Tout juste après la Seconde guerre mondiale, à l’heure où la Grande-Bretagne souffre encore de privations, Robert, seize ans, décide de prendre la poudre d’escampette, comme Rimbaud, les poings dans ses poches crevées, sans trop savoir où aller à part rejoindre la mer et fuir son chemin tout tracé qui devrait le mener à un travail dans la mine. Détestant l’école, il découvre la nature, les petits travaux manuels d’une ferme à l’autre, les nuits à la belle étoile ou dans des granges au milieu d’animaux. Au détour d’un sentier, il tombe sur une maison isolée et rencontre Dulcie, femme au fort caractère et à la langue bien pendue qui, accompagnée de son berger allemand, invite Robert à dîner. Après le meilleur repas de sa vie, une conversation riche avec une femme excentrique mais généreuse, Robert propose son aide pour débroussailler et nettoyer le jardin. Il va rester plus longtemps que prévu et découvrir quelques secrets de Dulcie.
D’une infinie délicatesse, à la fois suranné et vivifiant, ce roman d’apprentissage se veut aussi ode à la liberté d’être ce qu’on veut sans se préoccuper des qu’en-dira-t-on et de la bienséance. Une rencontre qui change une vie, voilà ce qu’a eu la chance de connaître ce jeune homme grandi au contact de cette femme qui lui a appris à sortir d’un carcan moralisateur et d’une mentalité étriquée. Il découvre les bons vins et la littérature en même temps, les homards et la poésie qu’il apprivoise doucement. Et il va même pouvoir, à son tour, faire avancer cette femme qui semble déjà en savoir tellement sur la vie. C’est à la fois suave et empreint d’humour, doux et d’un flegme tout britannique. J’ai beaucoup aimé cette lecture où les poèmes se font une place dans le récit – elle m’a fait rêver - à situer quelque part entre Le Grand Meaulnes et un roman de Jane Austen.

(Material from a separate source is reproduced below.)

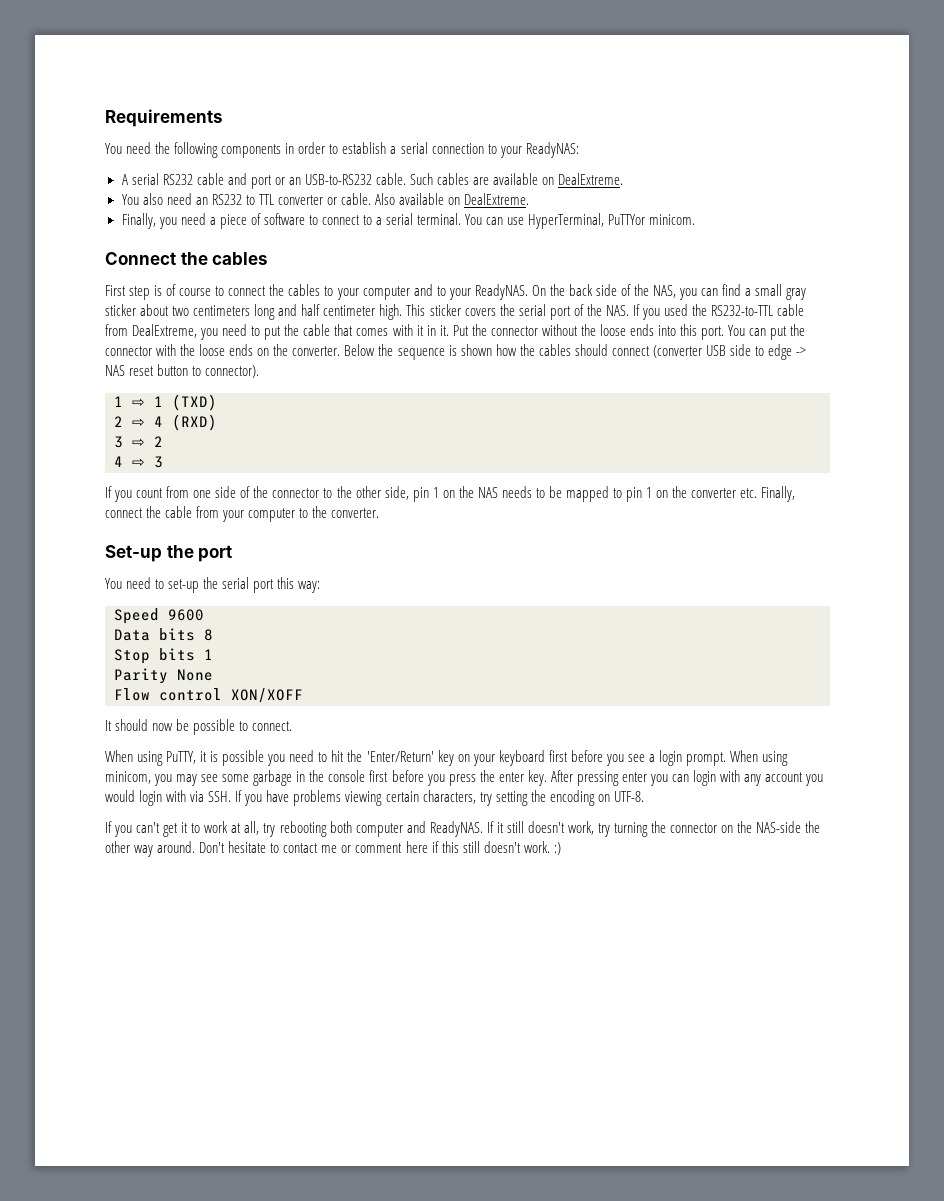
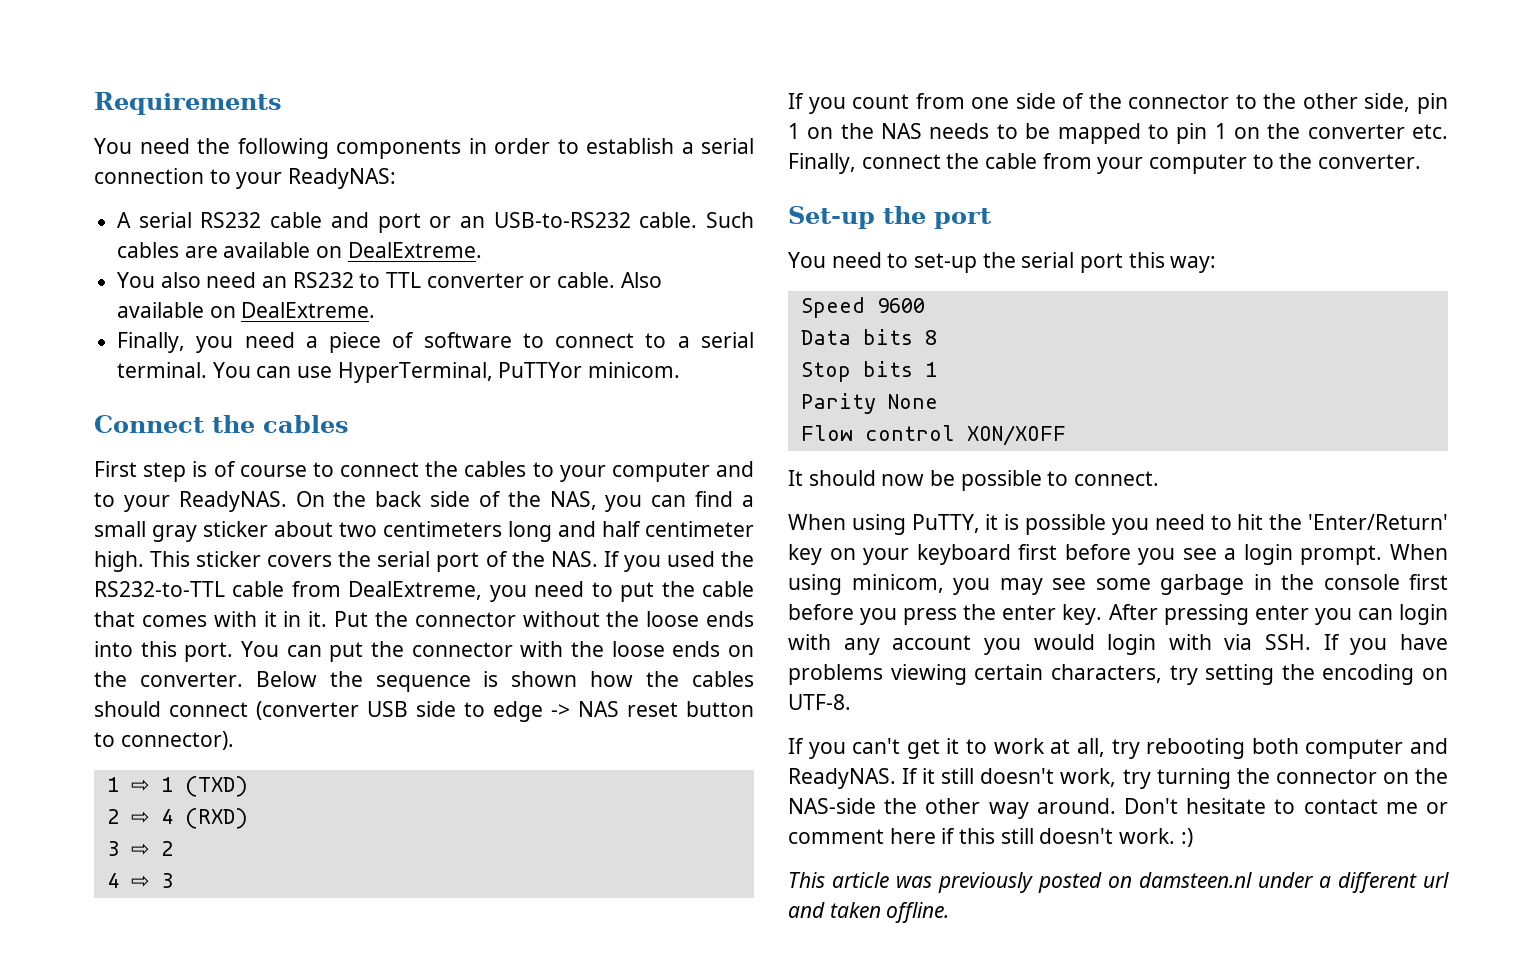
(561, 848) none -> [788,872,1449,893] [788,902,950,923] // This article was previously posted on damsteen.nl under a different url and taken offline.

Rien n'est dû au hasard : l'auteur est aussi poète et vit dans le Yorkshire.
Je dois ce titre à Antigone, merci ! Et comme elle, je fais de cette lecture un coup de coeur.
« Une journée ici, une journée plus loin, en me calant sur le soleil et en me reposant quand venait l’heure. Enfin j’avais brisé le joug du tic-tac oppressant de l’horloge de la salle de classe, celle dans les aiguilles me torturaient en avançant au ralenti, et il était même arrivé qu’elles restent bloquées, une minute devenait alors une éternité tandis qu’autour de moi mes camarades n’avaient pas l’air de comprendre que tout conspirait à nus enchaîner, à nous enfermer dans une prison perpétuelle. »
« Le sentier prenait fin sur le flanc de la maisonnette, stoppé dans son élan par une jungle de ronces. Devant, un jardin avec une petite terrasse aux pavés lézardés, de la pelouse et un potager bordé d'herbe, le tout contenu par une clôture en bois qui ne tenait plus droit et dont la peinture blanche, vieillissante, était cloquée, écaillée et décapée par les embruns. »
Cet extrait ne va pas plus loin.